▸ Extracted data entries
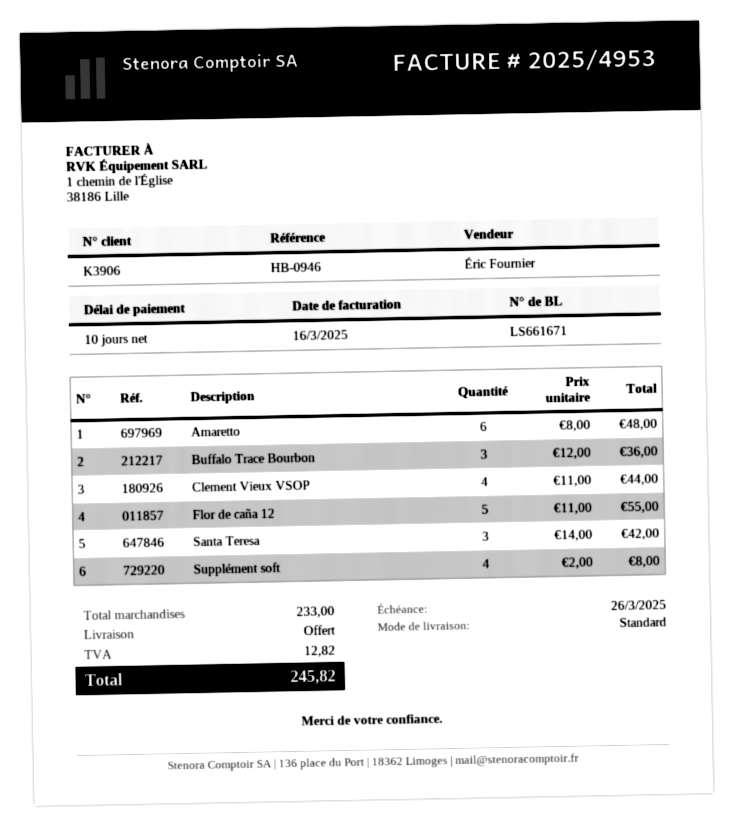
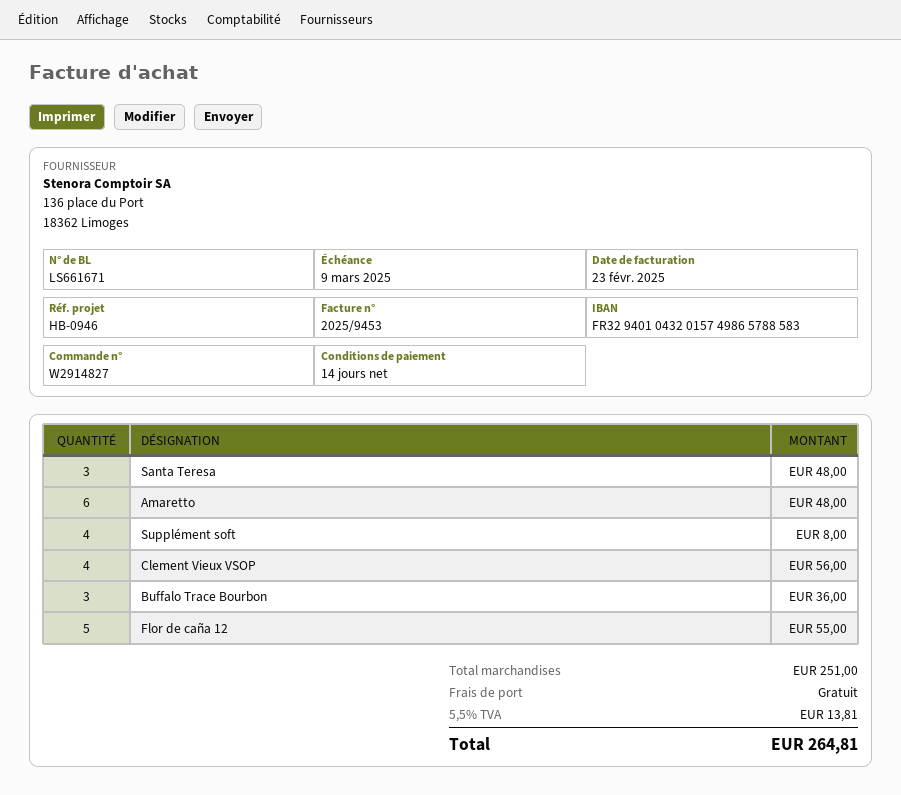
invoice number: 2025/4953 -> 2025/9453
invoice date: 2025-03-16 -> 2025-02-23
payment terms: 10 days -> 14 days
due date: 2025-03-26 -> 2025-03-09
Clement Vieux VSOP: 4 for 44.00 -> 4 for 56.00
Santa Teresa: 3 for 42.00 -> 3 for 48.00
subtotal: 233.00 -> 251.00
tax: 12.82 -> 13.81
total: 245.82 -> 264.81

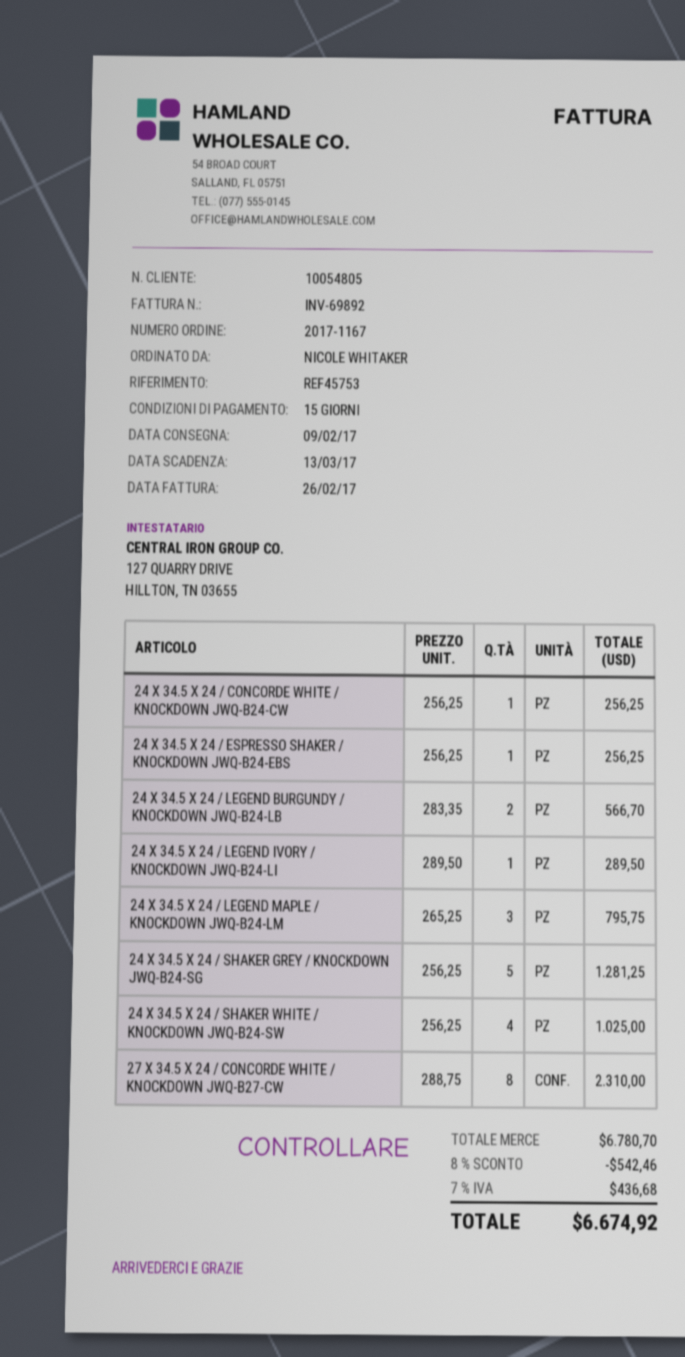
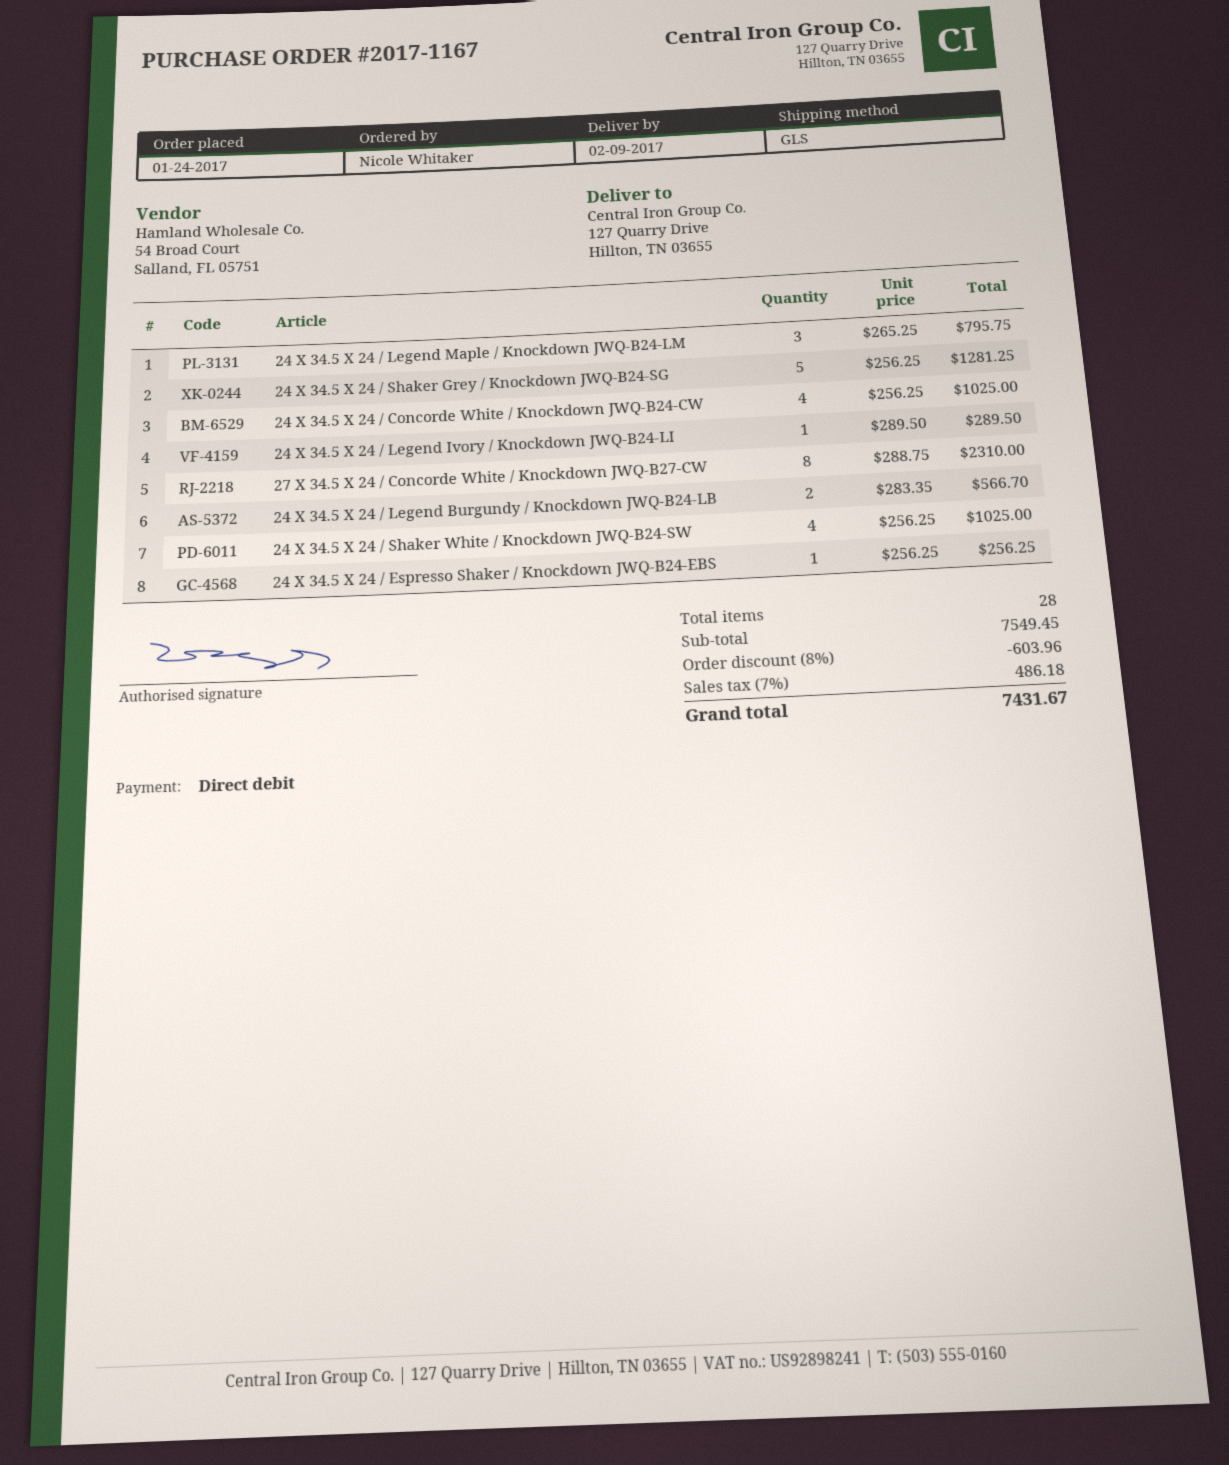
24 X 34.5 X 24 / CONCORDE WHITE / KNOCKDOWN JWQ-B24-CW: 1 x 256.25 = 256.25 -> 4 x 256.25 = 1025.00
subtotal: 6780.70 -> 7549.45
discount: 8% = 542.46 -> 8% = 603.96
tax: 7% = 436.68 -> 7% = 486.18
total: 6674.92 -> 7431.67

▸ Your assignment
For the entries above, return an exact copy that omits the images.

▸ Written answer
invoice number: 2025/4953 -> 2025/9453
invoice date: 2025-03-16 -> 2025-02-23
payment terms: 10 days -> 14 days
due date: 2025-03-26 -> 2025-03-09
Clement Vieux VSOP: 4 for 44.00 -> 4 for 56.00
Santa Teresa: 3 for 42.00 -> 3 for 48.00
subtotal: 233.00 -> 251.00
tax: 12.82 -> 13.81
total: 245.82 -> 264.81

24 X 34.5 X 24 / CONCORDE WHITE / KNOCKDOWN JWQ-B24-CW: 1 x 256.25 = 256.25 -> 4 x 256.25 = 1025.00
subtotal: 6780.70 -> 7549.45
discount: 8% = 542.46 -> 8% = 603.96
tax: 7% = 436.68 -> 7% = 486.18
total: 6674.92 -> 7431.67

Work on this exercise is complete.